Das sei "ein gewaltiger Flickenteppich", so der CDU-Politiker weiter. "Und die berühmte Frage, können Sie eigentlich noch alle Regeln auswendig hersagen, die zurzeit gelten, da kann ich nur sagen, ich versuche, es bei mir zu Hause zu verstehen, bundesweit völlig unmöglich."
Warum er Söder für den besseren Kanzlerkandidaten hält, legte Bosbach im folgenden dar:
"Markus Söder kann kurze Sätze, klare Botschaften. Es ist ja nicht so, dass die Zahlen in seinem Bundesland überragend besser wären als in anderen Bundesländern, überragend besser wären als in Nordrhein-Westfalen, aber er zeigt Führungsstärke. Er hat immer ganz klare Aussagen und Ansagen, und an ihm kann man sich orientieren. Das imponiert vielen. Auf der anderen Seite Armin Laschet, der mit einer Stimme Mehrheit im Landtag von Nordrhein-Westfalen mit der FDP hervorragende Arbeit macht. Das spricht für ihn."
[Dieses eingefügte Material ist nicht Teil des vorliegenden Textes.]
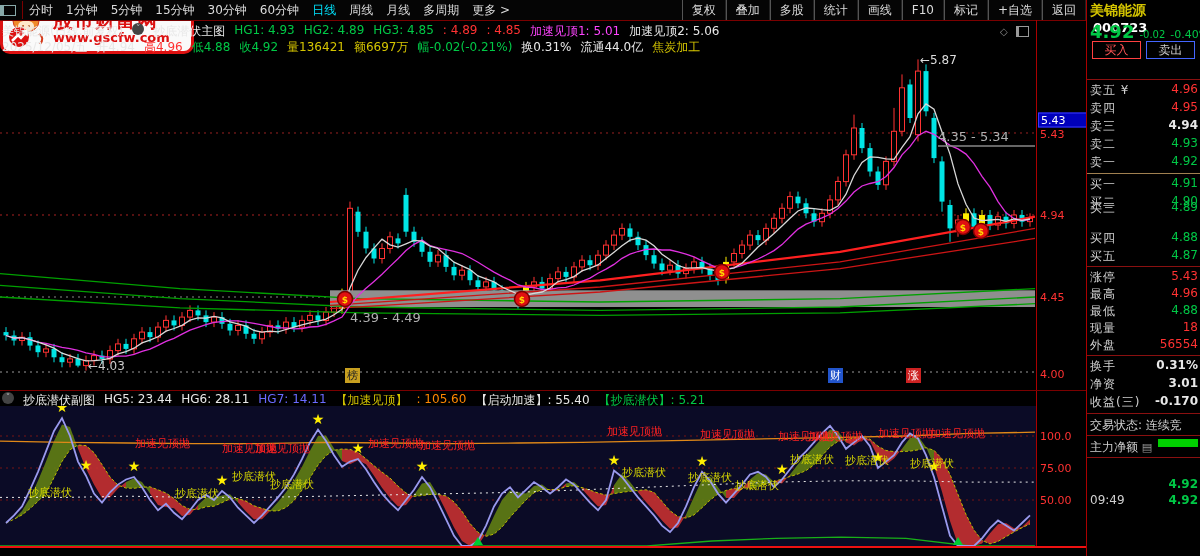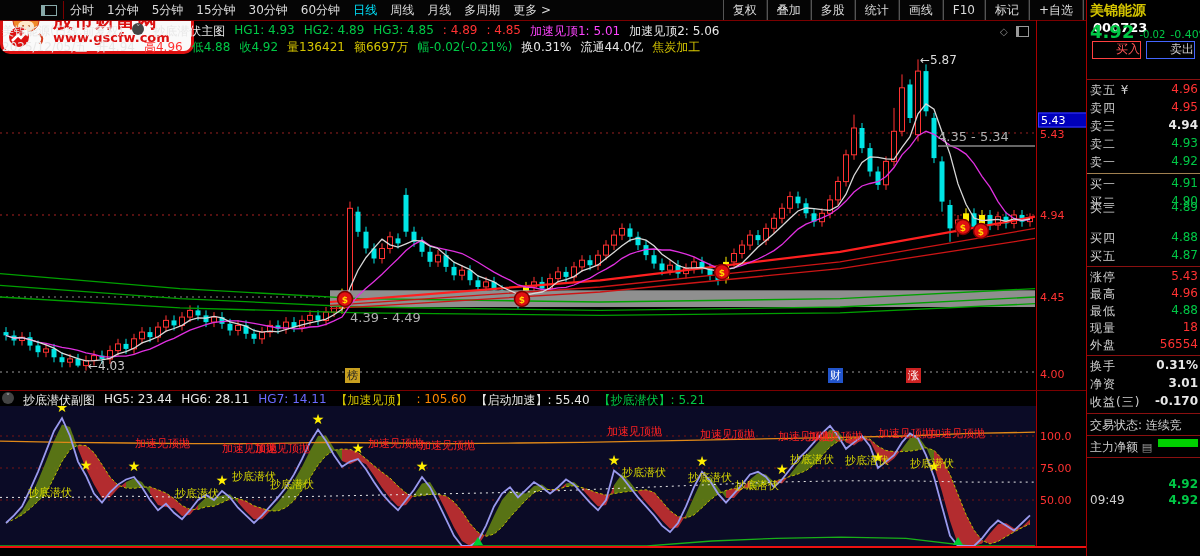--- a/index.html
+++ b/index.html
@@ -11,7 +11,7 @@
   .m{color:#ff44ff}.b{color:#6a6aff}.o{color:#ff8800}
   
   #menubar{left:0;top:0;width:1086px;height:20px;background:#050505;border-bottom:1px solid #7a0000;
-    display:flex;align-items:center;padding-left:41px;}
+    display:flex;align-items:center;}
   #menu-left{display:flex;gap:13px;padding-left:6px;align-items:center;}
   .mitem{color:#dcdcdc;font-size:12px;cursor:default;white-space:nowrap;}
   .mitem.active{color:#00e5ff;}

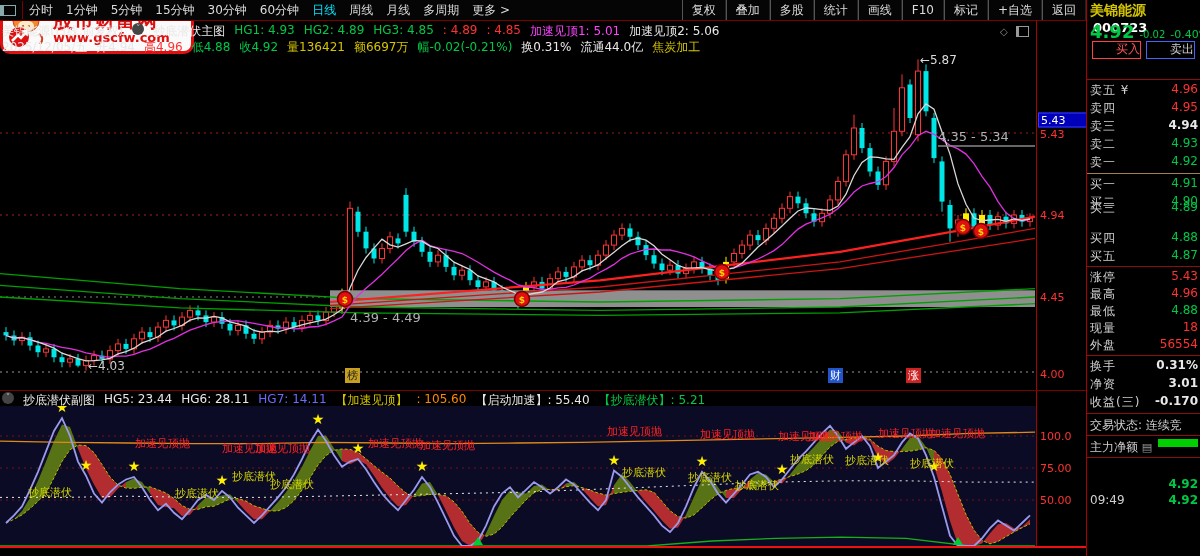--- a/index.html
+++ b/index.html
@@ -39,7 +39,7 @@
   .sdiv.tan{background:#a08050;}
   #sb-name{left:3px;top:2px;font-weight:bold;}
   #sb-price-row{left:3px;top:21px;display:flex;align-items:baseline;gap:5px;}
-  .tbtn{position:absolute;top:41px;width:47px;height:16px;line-height:16px;text-align:right;font-size:12px;font-family:Liberation Mono, monospace;}
+  .tbtn{position:absolute;top:41px;width:47px;height:16px;line-height:16px;text-align:center;font-size:12px;}
   #buy-btn{left:5px;border:1px solid #ff4040;color:#ff5555;}
   #sell-btn{left:59px;border:1px solid #4466ff;color:#cfcfcf;}
   #flow-bar{display:inline-block;width:40px;height:8px;background:#00d000;}

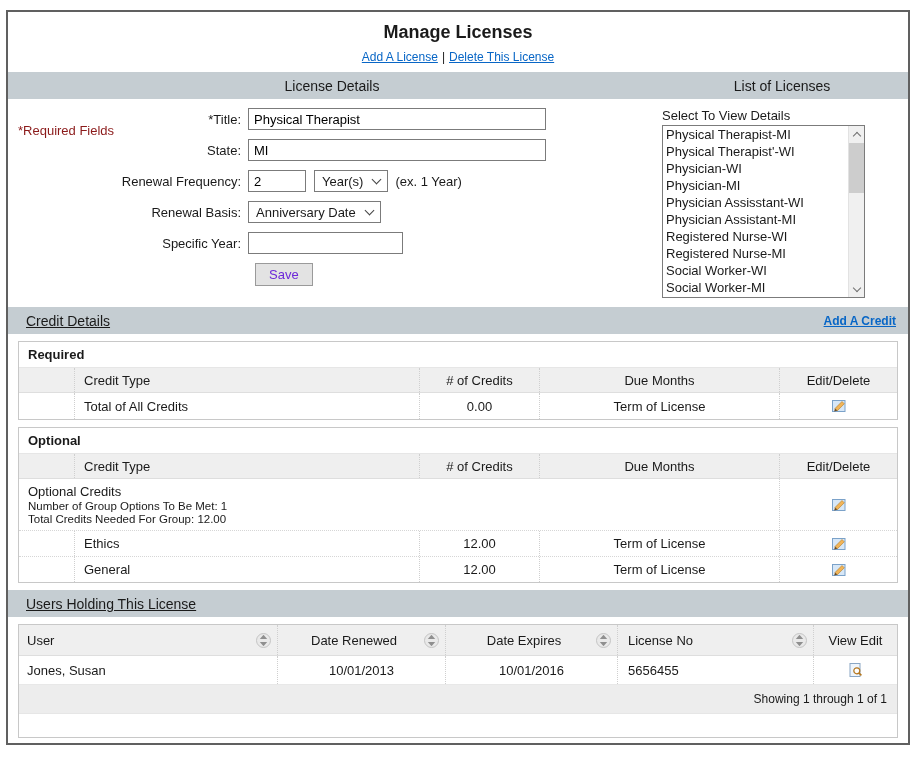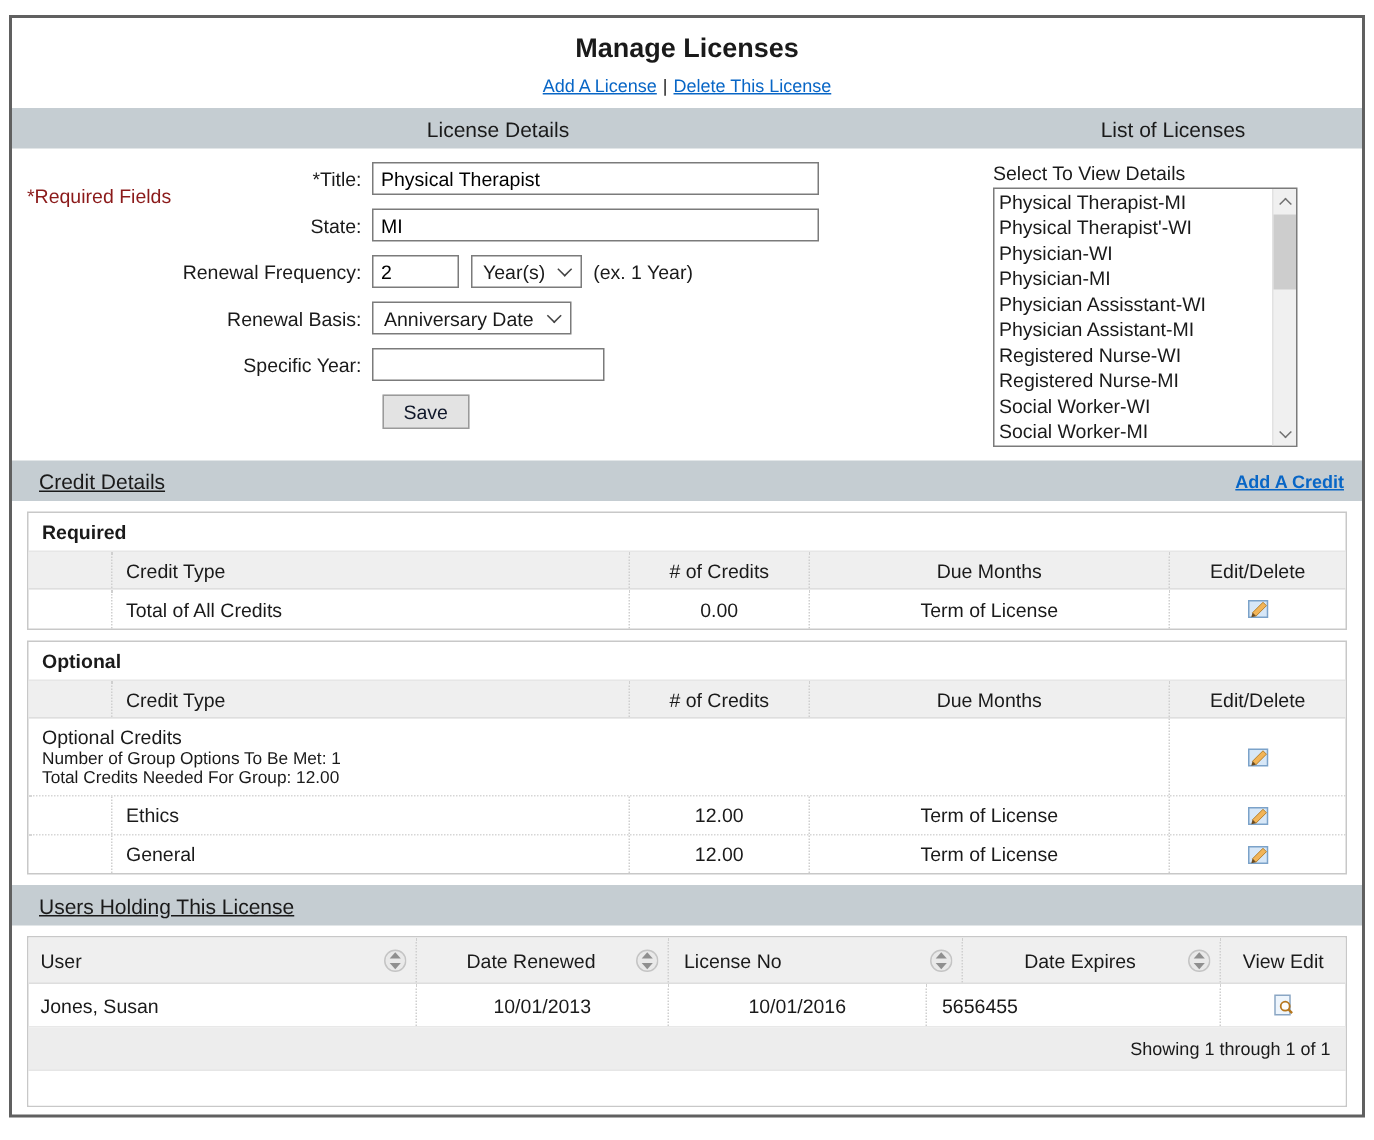--- a/index.html
+++ b/index.html
@@ -41,7 +41,7 @@
   .hint { margin-left:7px; }
   .gap8 { width:8px; }
   .save-btn { margin-left:247px; background:#e3e3e3; border:1px solid #9a9a9a; padding:3px 13px;
-    font-family:"Liberation Sans",sans-serif; font-size:13px; cursor:pointer; color:#0f172a; }
+    font-family:"Liberation Sans",sans-serif; font-size:13px; cursor:pointer; color:#6d28d9; }
 
   
   .list-col { flex:1; padding-left:9px; }

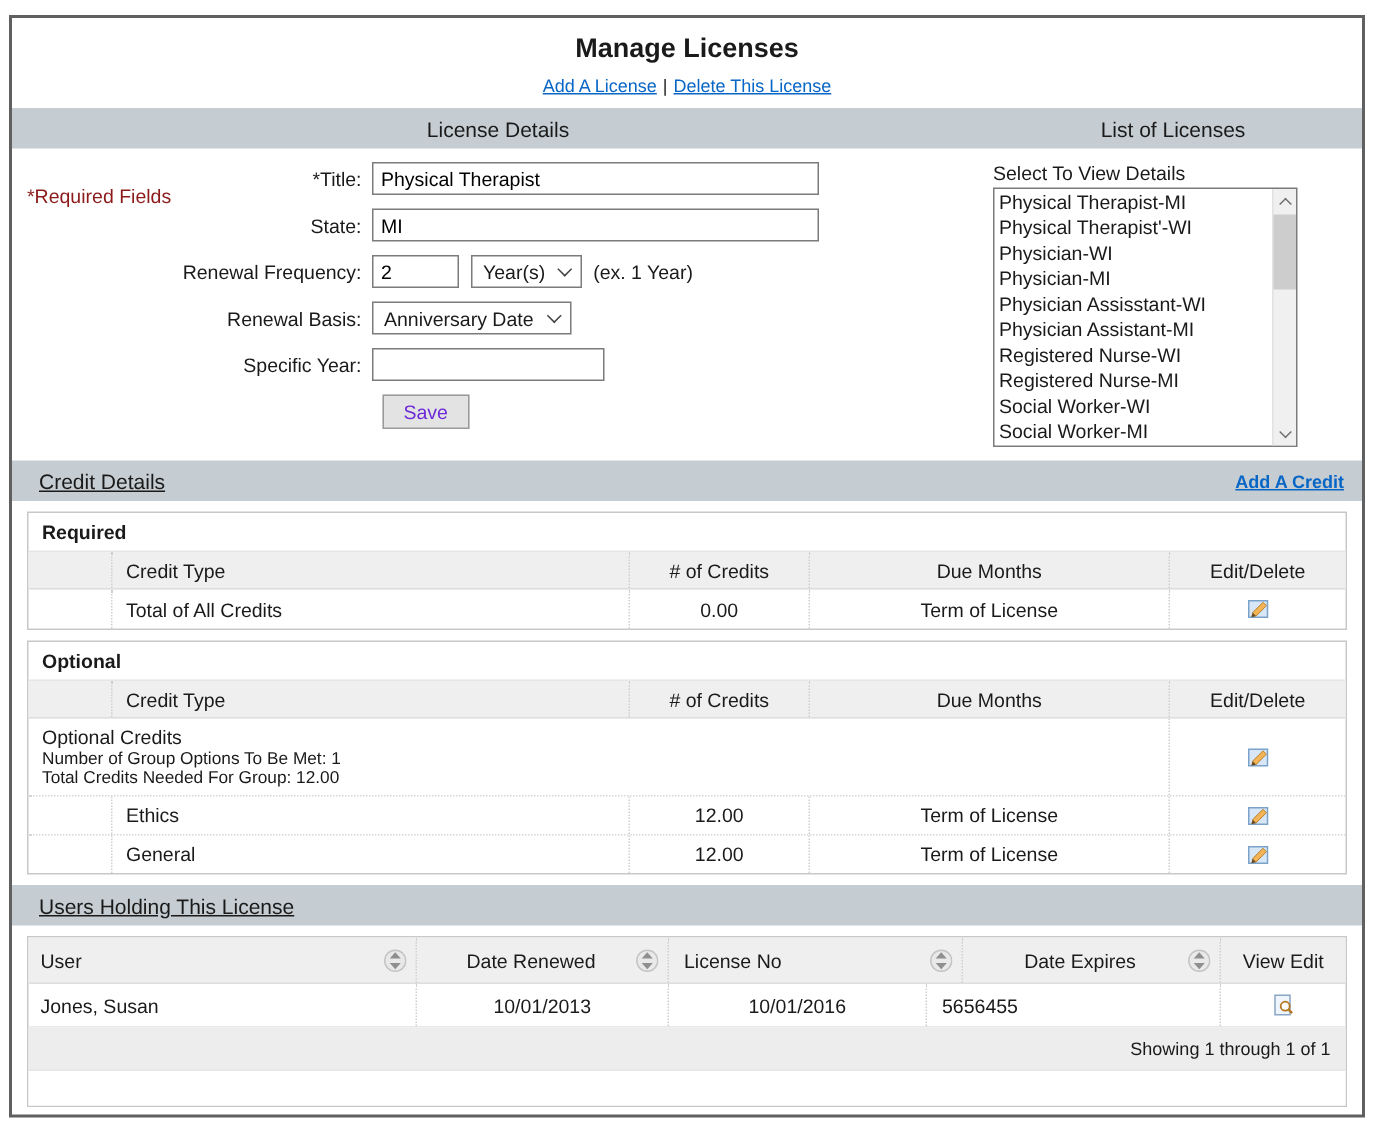--- a/index.html
+++ b/index.html
@@ -290,6 +290,16 @@
           </svg>
         </span>
       </div>
+      <div class="ucell u-expires">
+        <span class="hdr-center">Date Expires</span>
+        <span class="sort-btn">
+          <svg width="15" height="17" viewBox="0 0 15 17">
+            <circle cx="7.5" cy="8.5" r="7" fill="#e9e9e9" stroke="#c4c4c4"></circle>
+            <polygon points="7.5,2.8 11.2,7 3.8,7" fill="#8f8f8f"></polygon>
+            <polygon points="3.8,10 11.2,10 7.5,14.2" fill="#8f8f8f"></polygon>
+          </svg>
+        </span>
+      </div>
       <div class="ucell u-license">
         <span>License No</span>
         <span class="sort-btn">
@@ -300,16 +310,6 @@
           </svg>
         </span>
       </div>
-      <div class="ucell u-expires">
-        <span class="hdr-center">Date Expires</span>
-        <span class="sort-btn">
-          <svg width="15" height="17" viewBox="0 0 15 17">
-            <circle cx="7.5" cy="8.5" r="7" fill="#e9e9e9" stroke="#c4c4c4"></circle>
-            <polygon points="7.5,2.8 11.2,7 3.8,7" fill="#8f8f8f"></polygon>
-            <polygon points="3.8,10 11.2,10 7.5,14.2" fill="#8f8f8f"></polygon>
-          </svg>
-        </span>
-      </div>
       <div class="ucell u-view">
         <span>View Edit</span>
       </div>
Auf die Frage, ob er diese Führungsqualitäten bei Armin Laschet ein wenig vermisse, den laut Umfragen 66 Prozent nicht für einen geeigneten Kanzler halten, erwidert Bosbach:
"Es geht weniger um Qualität als um die Frage der Performance. Wie trete ich nach außen auf? Habe ich eine klare Sprache, verständliche Botschaften? Und da muss ich sagen, Respekt, das kann Markus Söder, kurze Sätze und Formulierungen, die sich einprägen."